Chandler: Are you talking to me? (pause) What are you doing home?
Monica: I worked last night, I’ve been out shopping
this morning.
Chandler: Oh, then it’s me who better get to
work.
Rachel: Is Phoebe still filling in as your
secretary?
Chandler: Yeah.
Hopefully she’s come up with a good excuse for Bill as to why I’m
late.
Ross: Who’s Bill?
Chandler: My boss.
See you kids later.
(Chandler
leaves)
Rachel: Well we better go Ross. We don’t wanna be late for our
appointment.
Ross: Ok.
See ya Mon.
Monica: Bye guys.
(Ross and Rachel leave) Finally,
I have the place to myself. (Joey
enters)
Joey: Hey Mon.
Monica: Well that was fun while it lasted. What’s up Joe?
Joey: I’m still picking splinters out of my
ass.
Monica: Thank you so much for telling me that.
Joey: Do you have any food?
Monica: Why are you even asking? Take whatever it is you want.
Joey: Thanks.
Mon?
Monica: Yeah Joe?
Joey: Your outta eggs.
Monica
(sarcastically): Well let me run out
and get you some honey.
Joey: That’d be great. Make sure you get the large ones.
CHANDLER’S
OFFICE
(Phoebe and Chandler are present)
Phoebe: Where in the hell have you been?
Chandler:
At home. Why?
Phoebe: It’s 10:30 in the morning. You were supposed to be here two hours ago!
Chandler: What’s your point?
Phoebe: Bill came around looking for you. He asked where you were.
Chandler
(panicking): What did you tell
him?
Phoebe: I lied and said you were at a doctor’s
appointment.
Chandler:
Thanks Phoebe, I owe you one. By the
way, just in case Bill asks, why’d I go to the doctor’s?

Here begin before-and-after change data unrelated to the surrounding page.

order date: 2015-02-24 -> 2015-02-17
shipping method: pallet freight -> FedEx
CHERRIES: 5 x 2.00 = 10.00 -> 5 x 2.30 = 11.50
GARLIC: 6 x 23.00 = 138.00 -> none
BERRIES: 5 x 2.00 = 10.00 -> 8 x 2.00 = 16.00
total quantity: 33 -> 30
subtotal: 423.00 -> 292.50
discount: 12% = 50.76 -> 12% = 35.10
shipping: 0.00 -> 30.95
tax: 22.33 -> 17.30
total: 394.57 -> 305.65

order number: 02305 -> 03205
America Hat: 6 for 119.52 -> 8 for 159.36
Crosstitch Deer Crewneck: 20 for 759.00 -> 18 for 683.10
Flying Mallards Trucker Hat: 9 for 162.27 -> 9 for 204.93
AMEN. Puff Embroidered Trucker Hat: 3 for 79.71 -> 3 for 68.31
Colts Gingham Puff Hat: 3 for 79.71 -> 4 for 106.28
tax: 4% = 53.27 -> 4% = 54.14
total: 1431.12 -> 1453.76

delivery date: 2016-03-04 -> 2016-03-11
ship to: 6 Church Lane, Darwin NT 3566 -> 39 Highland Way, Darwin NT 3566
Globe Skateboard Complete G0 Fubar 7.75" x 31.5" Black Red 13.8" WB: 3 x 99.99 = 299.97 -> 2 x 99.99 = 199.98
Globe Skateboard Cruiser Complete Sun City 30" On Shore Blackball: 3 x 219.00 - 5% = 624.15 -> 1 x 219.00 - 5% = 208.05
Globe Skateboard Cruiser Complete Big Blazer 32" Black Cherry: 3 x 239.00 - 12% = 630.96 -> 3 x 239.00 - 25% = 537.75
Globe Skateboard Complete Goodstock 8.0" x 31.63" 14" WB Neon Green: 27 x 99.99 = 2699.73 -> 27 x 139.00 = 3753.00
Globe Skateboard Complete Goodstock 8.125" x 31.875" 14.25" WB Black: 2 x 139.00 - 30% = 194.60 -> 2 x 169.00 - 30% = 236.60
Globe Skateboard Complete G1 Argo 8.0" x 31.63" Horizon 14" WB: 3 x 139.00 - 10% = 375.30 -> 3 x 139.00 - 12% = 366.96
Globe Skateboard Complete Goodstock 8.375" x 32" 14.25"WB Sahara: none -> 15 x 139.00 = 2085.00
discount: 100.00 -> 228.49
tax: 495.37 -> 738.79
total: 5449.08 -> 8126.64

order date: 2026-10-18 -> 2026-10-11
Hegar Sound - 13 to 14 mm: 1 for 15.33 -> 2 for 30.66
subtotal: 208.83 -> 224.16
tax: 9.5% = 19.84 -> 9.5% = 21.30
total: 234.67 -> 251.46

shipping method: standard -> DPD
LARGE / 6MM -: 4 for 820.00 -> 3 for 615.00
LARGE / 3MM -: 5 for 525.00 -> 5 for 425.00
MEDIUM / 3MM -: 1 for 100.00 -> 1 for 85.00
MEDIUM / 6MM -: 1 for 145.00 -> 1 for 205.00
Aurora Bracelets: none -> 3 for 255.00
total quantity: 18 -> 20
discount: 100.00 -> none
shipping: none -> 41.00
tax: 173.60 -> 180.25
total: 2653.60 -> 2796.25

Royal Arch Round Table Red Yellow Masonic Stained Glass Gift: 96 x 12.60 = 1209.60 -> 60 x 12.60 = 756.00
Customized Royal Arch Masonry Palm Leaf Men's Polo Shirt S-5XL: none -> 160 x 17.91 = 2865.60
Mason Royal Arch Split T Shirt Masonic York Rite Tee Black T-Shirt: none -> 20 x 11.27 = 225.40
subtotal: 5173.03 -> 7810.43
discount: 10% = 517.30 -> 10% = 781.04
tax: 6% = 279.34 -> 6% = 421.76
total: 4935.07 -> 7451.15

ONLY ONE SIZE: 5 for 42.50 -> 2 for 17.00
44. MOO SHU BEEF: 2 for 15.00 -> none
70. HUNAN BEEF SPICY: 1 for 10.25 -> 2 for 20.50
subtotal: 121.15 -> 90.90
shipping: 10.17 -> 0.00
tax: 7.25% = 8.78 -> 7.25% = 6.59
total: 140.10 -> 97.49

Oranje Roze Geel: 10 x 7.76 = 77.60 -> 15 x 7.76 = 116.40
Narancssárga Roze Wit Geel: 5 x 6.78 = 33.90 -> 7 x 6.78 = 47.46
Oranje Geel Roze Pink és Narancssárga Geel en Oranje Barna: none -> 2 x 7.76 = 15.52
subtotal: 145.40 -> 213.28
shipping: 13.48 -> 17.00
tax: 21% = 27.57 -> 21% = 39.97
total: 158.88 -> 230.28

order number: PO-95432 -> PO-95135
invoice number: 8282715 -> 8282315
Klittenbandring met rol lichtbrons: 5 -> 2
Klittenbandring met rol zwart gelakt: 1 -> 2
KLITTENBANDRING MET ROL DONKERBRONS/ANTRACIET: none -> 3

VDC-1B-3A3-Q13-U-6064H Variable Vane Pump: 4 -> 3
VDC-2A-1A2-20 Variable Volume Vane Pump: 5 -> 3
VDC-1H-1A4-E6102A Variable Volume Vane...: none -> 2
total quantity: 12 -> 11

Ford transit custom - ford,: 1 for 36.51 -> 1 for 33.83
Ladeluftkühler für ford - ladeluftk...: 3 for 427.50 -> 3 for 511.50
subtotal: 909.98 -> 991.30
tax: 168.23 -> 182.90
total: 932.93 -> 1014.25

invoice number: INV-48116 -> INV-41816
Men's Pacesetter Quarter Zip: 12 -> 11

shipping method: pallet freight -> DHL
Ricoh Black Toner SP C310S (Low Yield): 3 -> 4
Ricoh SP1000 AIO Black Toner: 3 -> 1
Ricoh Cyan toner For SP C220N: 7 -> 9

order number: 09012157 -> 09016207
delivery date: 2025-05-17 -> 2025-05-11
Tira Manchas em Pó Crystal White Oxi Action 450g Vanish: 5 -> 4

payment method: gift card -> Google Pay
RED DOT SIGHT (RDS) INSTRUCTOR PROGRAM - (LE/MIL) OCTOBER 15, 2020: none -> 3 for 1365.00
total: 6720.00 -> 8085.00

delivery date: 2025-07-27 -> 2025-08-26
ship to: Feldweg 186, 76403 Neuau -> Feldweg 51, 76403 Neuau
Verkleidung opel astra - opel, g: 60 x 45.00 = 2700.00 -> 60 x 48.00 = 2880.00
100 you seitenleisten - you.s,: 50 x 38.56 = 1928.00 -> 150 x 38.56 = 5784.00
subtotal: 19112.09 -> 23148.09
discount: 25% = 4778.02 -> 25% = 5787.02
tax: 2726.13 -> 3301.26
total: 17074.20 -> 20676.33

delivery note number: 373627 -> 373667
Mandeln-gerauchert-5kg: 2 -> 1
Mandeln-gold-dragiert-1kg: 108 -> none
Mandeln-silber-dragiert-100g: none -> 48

Phoebe: Yeah, I told him you had crabs.
Chandler: Crabs?
Phoebe: Pubic lice.
I’ll be at my desk if you need me.
DOCTOR’S
OFFICE
(Ross and Rachel are there for their ultrasound. They’re waiting for the doctor)
Ross: Come on, William is a great name for our
boy.
Rachel: No way, we are not naming our baby boy
William. He’ll end up a womanizer like
Bill Clinton.
Ross: Or like my ex-wife Carol.
Rachel: Do you wanna fight? I think Carol’s a sweet person.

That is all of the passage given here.